■ Required action:
Reproduce each entry exactly, so that everything except the pictures is carried over.

■ Extracted records:
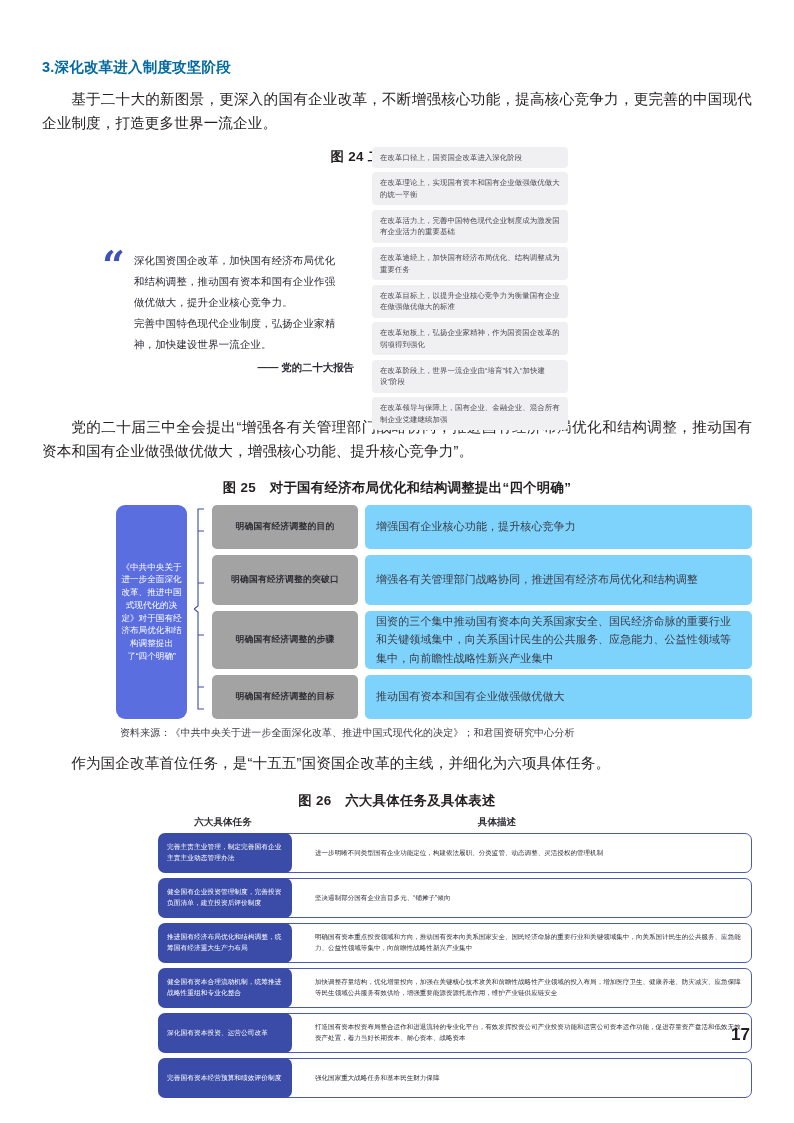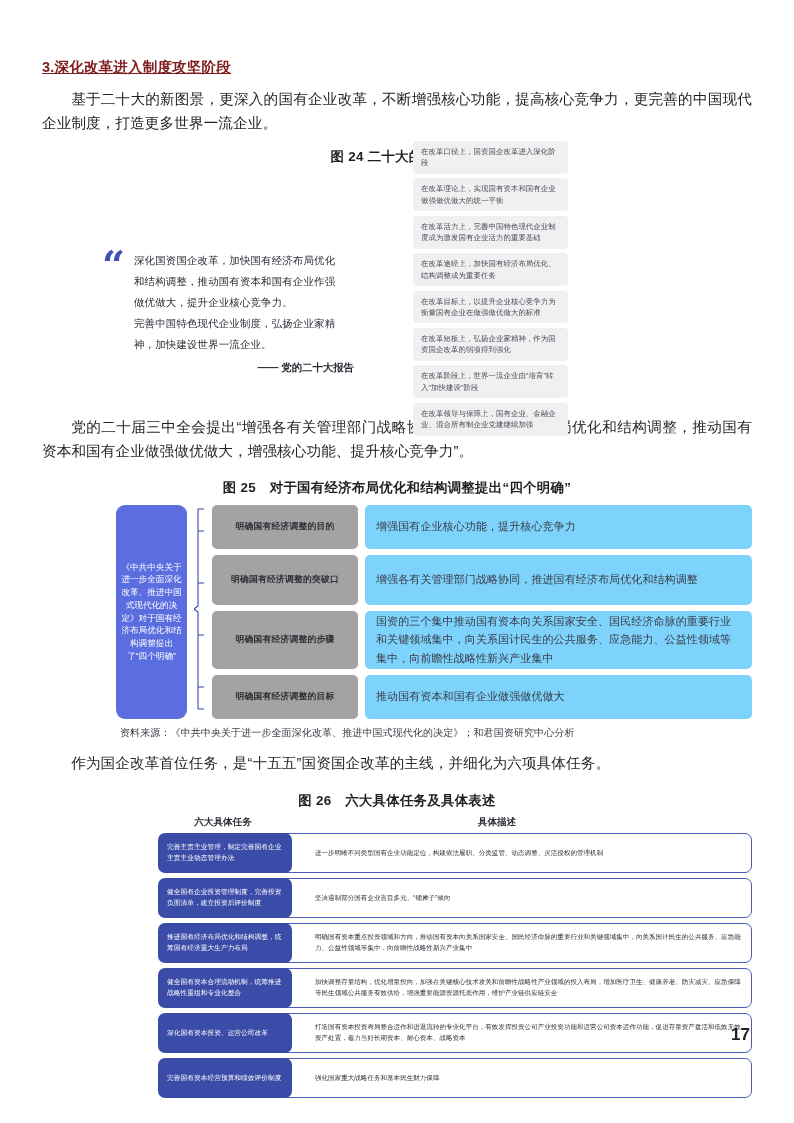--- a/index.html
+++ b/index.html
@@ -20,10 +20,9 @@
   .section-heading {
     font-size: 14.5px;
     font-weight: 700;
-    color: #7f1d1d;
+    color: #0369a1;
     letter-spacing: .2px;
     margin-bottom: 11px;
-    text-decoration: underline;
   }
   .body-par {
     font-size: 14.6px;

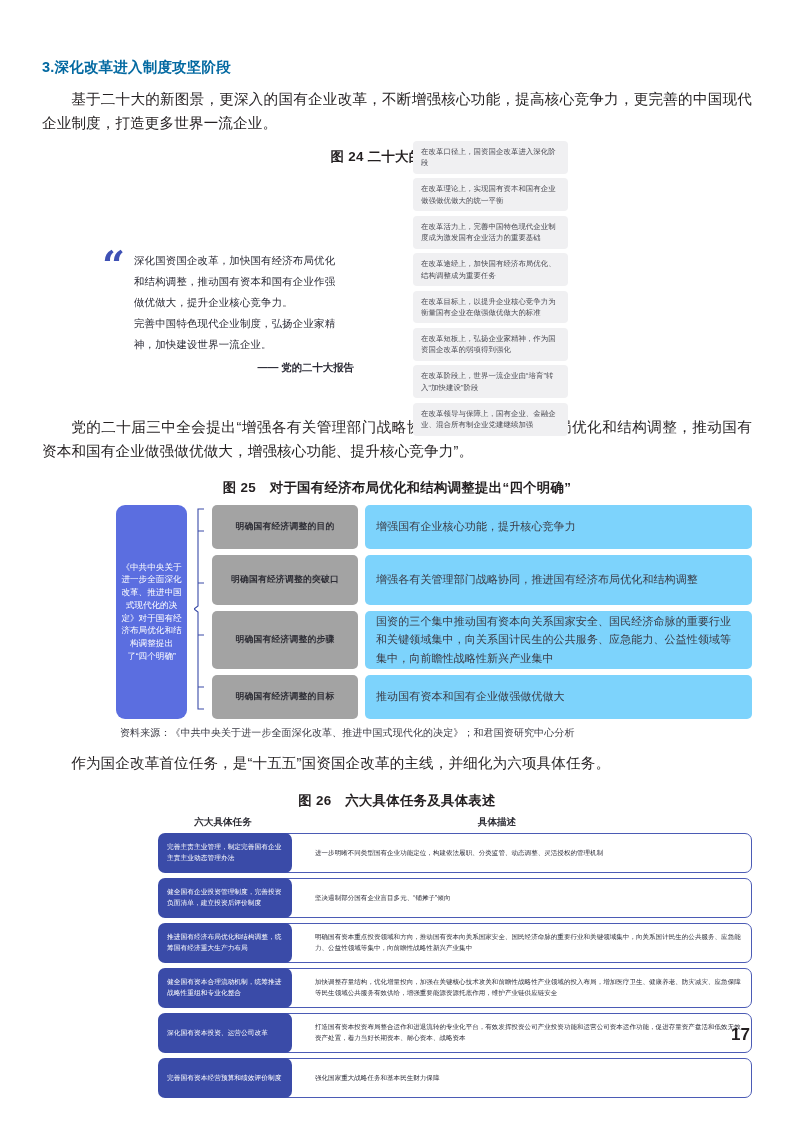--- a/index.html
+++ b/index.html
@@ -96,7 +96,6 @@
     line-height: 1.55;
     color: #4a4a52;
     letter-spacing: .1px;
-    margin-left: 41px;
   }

■ Expected output:
--- a/index.html
+++ b/index.html
@@ -20,10 +20,9 @@
   .section-heading {
     font-size: 14.5px;
     font-weight: 700;
-    color: #7f1d1d;
+    color: #0369a1;
     letter-spacing: .2px;
     margin-bottom: 11px;
-    text-decoration: underline;
   }
   .body-par {
     font-size: 14.6px;

--- a/index.html
+++ b/index.html
@@ -96,7 +96,6 @@
     line-height: 1.55;
     color: #4a4a52;
     letter-spacing: .1px;
-    margin-left: 41px;
   }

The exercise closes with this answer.